=== Begin Enclosure ===

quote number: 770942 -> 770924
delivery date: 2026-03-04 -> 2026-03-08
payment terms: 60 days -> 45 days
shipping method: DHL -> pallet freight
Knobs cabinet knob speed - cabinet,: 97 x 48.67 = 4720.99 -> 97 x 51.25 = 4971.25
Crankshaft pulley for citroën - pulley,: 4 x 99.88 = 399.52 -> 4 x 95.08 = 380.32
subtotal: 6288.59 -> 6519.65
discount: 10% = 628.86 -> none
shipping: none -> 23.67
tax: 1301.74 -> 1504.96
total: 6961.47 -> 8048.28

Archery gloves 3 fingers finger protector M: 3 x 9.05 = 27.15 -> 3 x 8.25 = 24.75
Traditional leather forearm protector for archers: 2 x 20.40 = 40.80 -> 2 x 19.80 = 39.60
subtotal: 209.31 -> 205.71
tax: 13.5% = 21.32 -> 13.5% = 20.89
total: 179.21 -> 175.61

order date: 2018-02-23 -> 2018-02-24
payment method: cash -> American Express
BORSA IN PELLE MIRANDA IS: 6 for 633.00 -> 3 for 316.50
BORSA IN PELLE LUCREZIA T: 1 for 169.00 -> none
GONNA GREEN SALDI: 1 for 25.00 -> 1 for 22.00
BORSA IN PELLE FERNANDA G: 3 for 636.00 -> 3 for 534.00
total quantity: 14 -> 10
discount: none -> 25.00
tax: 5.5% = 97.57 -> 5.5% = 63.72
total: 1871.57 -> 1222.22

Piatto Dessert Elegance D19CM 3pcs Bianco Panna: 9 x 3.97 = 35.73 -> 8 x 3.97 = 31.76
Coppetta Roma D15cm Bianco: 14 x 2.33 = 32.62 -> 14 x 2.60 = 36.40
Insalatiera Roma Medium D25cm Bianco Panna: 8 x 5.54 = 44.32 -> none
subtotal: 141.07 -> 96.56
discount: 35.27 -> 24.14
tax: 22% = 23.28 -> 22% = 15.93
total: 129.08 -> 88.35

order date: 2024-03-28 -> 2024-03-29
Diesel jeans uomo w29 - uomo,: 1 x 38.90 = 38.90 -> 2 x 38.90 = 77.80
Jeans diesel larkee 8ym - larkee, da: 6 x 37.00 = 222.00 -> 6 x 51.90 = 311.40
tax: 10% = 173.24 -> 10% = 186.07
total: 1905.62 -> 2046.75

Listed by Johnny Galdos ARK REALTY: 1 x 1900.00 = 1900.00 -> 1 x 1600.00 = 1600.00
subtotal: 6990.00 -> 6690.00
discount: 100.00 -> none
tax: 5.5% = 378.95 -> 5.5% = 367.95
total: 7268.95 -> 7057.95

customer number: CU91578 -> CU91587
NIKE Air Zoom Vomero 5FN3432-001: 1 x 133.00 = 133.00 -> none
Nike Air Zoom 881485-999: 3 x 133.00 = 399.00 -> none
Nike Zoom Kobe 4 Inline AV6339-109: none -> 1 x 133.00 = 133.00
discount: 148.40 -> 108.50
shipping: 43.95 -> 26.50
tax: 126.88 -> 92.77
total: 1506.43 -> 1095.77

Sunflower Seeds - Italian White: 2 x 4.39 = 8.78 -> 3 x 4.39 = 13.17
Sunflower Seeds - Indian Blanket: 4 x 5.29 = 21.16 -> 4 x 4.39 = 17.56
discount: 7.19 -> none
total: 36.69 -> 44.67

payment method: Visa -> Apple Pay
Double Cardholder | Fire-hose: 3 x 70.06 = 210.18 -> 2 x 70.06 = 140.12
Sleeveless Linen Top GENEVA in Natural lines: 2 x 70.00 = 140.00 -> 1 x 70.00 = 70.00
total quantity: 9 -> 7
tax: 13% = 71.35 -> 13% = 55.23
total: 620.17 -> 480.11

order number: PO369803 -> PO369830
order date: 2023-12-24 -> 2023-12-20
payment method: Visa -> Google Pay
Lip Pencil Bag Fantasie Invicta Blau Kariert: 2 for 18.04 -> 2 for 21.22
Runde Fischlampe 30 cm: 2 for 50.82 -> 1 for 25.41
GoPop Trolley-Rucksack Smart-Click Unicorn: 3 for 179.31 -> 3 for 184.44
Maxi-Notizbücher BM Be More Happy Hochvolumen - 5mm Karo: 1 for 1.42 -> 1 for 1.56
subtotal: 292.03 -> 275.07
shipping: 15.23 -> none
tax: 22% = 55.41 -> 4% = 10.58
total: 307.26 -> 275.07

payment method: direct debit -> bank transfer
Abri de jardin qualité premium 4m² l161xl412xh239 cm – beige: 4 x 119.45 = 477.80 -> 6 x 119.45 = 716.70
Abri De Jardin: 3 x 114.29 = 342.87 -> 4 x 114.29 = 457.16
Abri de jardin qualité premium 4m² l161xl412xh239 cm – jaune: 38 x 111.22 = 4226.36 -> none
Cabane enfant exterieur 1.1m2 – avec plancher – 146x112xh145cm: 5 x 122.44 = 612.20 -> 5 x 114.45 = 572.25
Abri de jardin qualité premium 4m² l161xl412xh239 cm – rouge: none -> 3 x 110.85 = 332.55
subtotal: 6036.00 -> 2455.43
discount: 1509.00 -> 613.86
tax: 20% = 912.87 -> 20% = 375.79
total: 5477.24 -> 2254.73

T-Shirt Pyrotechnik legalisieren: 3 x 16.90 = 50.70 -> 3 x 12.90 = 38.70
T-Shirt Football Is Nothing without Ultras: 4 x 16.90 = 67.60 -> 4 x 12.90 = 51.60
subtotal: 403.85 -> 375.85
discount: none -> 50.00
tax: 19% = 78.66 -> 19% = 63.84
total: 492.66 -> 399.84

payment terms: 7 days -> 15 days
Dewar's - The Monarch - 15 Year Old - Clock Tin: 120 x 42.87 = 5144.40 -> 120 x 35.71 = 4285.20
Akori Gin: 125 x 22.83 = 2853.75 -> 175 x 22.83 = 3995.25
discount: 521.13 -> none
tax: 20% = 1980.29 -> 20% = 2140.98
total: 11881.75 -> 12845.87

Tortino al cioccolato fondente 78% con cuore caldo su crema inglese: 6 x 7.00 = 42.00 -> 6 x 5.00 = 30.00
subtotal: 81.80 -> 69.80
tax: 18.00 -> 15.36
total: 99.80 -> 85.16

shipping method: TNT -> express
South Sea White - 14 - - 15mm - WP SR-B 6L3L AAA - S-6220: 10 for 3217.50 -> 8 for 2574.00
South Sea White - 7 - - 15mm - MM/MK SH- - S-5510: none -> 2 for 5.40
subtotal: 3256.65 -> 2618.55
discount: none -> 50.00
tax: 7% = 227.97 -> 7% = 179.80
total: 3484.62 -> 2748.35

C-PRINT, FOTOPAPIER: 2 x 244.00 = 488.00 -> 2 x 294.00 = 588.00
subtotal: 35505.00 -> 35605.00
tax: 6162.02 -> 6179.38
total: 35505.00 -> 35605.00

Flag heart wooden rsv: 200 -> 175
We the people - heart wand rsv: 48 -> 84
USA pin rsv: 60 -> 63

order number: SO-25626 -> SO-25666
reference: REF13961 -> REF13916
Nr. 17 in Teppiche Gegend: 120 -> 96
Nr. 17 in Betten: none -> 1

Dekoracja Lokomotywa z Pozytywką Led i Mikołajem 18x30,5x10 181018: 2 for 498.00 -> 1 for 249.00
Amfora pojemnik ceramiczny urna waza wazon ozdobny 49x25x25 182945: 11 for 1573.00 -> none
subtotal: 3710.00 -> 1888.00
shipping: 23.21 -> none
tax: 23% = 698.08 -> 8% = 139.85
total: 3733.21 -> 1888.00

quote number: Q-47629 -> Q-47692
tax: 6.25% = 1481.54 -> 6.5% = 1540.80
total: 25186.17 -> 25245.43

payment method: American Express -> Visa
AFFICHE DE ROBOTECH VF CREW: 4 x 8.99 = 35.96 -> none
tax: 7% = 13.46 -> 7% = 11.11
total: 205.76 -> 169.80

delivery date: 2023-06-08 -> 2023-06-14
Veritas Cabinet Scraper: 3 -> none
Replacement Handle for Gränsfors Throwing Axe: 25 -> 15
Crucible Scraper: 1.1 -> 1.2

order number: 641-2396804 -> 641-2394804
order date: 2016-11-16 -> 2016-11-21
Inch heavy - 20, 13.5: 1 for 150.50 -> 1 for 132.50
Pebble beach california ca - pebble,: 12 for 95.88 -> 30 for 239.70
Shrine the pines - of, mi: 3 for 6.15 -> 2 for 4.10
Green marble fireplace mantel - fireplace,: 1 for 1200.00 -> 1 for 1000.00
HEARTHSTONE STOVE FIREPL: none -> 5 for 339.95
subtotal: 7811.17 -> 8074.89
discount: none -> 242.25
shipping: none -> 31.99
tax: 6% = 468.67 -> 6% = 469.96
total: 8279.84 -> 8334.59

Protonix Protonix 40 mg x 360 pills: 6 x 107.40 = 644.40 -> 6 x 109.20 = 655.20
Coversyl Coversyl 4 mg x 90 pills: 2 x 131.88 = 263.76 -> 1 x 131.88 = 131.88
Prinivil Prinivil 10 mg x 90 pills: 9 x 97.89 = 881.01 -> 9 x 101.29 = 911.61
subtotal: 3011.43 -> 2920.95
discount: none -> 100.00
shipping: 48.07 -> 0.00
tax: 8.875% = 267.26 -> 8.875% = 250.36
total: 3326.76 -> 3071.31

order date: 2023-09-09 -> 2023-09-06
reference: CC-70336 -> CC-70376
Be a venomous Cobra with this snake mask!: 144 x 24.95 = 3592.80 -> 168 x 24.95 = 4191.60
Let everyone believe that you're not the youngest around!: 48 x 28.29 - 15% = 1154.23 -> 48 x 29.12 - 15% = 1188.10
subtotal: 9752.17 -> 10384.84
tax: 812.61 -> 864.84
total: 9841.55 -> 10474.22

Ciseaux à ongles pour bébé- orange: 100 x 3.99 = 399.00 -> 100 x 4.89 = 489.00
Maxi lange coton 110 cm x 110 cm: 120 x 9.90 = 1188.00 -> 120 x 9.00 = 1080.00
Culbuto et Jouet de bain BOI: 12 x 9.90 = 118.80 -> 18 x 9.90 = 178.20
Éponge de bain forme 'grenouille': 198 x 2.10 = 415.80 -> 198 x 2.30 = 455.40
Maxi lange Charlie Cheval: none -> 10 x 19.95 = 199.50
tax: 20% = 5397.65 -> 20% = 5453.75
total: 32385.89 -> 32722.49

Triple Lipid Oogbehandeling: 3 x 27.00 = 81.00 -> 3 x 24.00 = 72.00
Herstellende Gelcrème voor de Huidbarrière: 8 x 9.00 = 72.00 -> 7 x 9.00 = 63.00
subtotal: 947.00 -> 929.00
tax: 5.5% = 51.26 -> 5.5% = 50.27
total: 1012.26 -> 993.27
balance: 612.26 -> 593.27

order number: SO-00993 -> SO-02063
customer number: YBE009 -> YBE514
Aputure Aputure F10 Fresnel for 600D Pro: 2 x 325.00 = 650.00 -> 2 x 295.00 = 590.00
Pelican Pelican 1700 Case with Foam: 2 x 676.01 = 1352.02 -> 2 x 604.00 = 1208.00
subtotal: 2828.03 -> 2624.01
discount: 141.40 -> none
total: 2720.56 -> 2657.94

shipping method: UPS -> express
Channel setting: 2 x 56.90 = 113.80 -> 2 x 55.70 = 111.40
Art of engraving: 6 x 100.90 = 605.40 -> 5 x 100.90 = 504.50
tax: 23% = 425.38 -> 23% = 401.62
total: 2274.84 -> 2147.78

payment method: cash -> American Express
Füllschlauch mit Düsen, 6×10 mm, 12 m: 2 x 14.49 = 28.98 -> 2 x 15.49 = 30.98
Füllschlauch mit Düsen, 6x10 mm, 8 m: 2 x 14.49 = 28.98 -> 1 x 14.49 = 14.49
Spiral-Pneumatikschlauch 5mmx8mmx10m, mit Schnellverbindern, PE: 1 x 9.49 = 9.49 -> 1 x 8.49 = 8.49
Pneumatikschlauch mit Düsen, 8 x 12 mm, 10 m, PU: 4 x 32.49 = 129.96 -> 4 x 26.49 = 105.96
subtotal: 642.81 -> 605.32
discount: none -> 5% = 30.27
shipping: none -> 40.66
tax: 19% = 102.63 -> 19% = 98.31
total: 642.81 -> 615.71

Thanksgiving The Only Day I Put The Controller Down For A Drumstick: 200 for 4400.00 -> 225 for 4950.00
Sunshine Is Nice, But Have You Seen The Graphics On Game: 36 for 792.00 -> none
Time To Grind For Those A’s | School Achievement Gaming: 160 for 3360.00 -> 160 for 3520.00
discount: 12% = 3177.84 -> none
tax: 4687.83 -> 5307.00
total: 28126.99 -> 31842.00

=== End Enclosure ===

Find how many lines in the listing contain the word "South" and give that count alone.

2